The initial brain MRI (figure) showed pronounced left posterior parietal atrophy and punctate scattered subcortical white matter hyperintensities (WMH) on T2-weighted images. Laboratory studies including complete blood count, electrolytes, liver function, kidney function, coagulation panel, erythrocyte sedimentation rate, antinuclear antibodies, B12, thyroid-stimulating hormone, and rapid plasma reagin were unremarkable, and mitochondrial genetics for encephalopathy were negative. CSF contained 0 leukocytes/μL, 231 erythrocytes/μL, glucose 69 mg/dL, and protein 55 mg/dL. β-Amyloid (125 pg/mL) and phospho-tau (61.7 pg/mL) levels were borderline for underlying Alzheimer pathology. The patient was homozygous for APOE allele ε3.
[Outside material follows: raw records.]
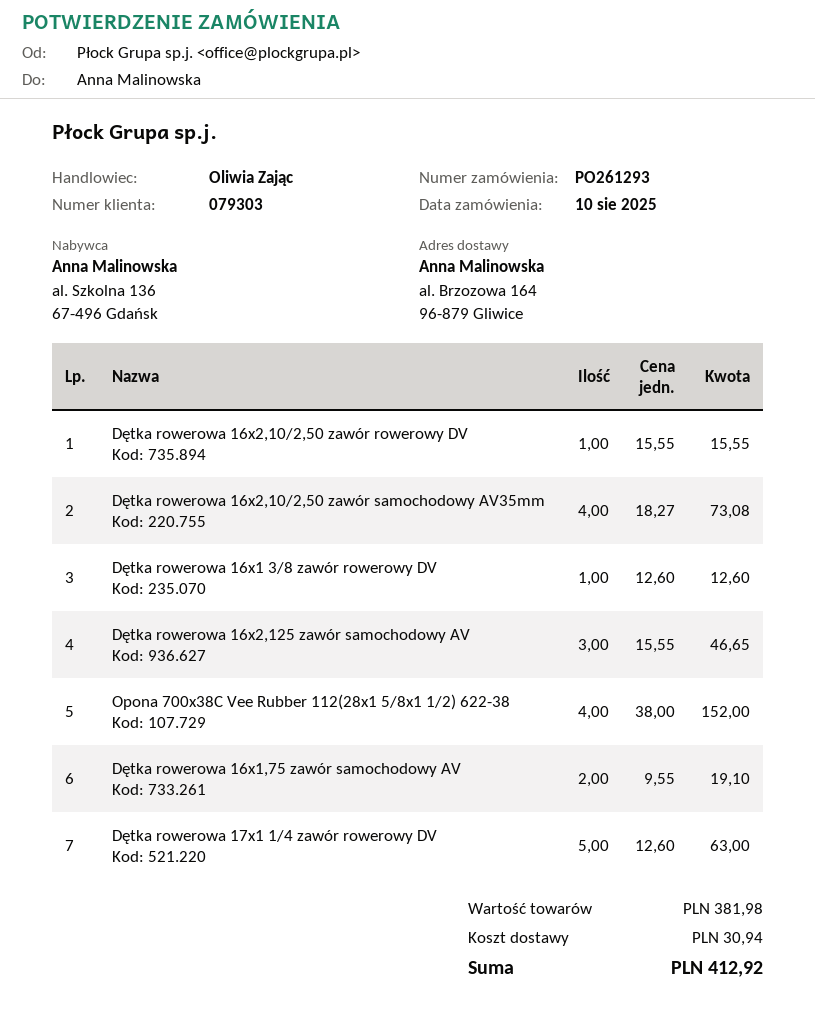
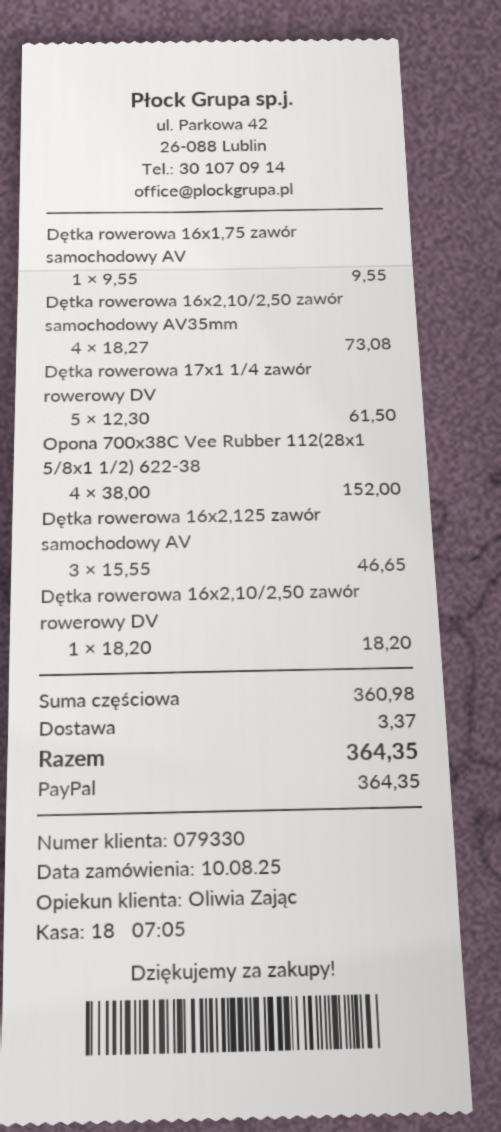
customer number: 079303 -> 079330
Dętka rowerowa 16x2,10/2,50 zawór rowerowy DV: 1 x 15.55 = 15.55 -> 1 x 18.20 = 18.20
Dętka rowerowa 16x1 3/8 zawór rowerowy DV: 1 x 12.60 = 12.60 -> none
Dętka rowerowa 16x1,75 zawór samochodowy AV: 2 x 9.55 = 19.10 -> 1 x 9.55 = 9.55
Dętka rowerowa 17x1 1/4 zawór rowerowy DV: 5 x 12.60 = 63.00 -> 5 x 12.30 = 61.50
subtotal: 381.98 -> 360.98
shipping: 30.94 -> 3.37
total: 412.92 -> 364.35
Figure. MRI and gross pathology of leukoencephalopathy presenting as primary progressive aphasia.
Axial fluid-attenuated inversion recovery sequences of MRI as the disease progressed (A) from 3 years from onset and (B) 6 years from onset. (C) Gross coronal section of autopsied brain shows mild on the right, and severe on the left, parietal white matter degeneration and (D) axonal spheroids, neurofilament immunohistochemistry (Dako, Carpinteria, CA).
Five years after onset, the aphasia had progressed to involve agrammatism, and the patient quit working. Other areas of behavior and cognition remained relatively intact, but he developed a right spastic hemiparesis. A repeat MRI revealed progression of the WMH (figure). In the year prior to his death, 7 years after onset, he had 2 seizures with head turning to the left followed by generalized tonic-clonic movements. He was treated with levetiracetam and lamotrigine. Repeat MRIs showed pronounced extension of the WMH and small areas of restricted diffusion within the centrum semiovale bilaterally, with the same regions appearing hypointense on apparent diffusion coefficient sequences.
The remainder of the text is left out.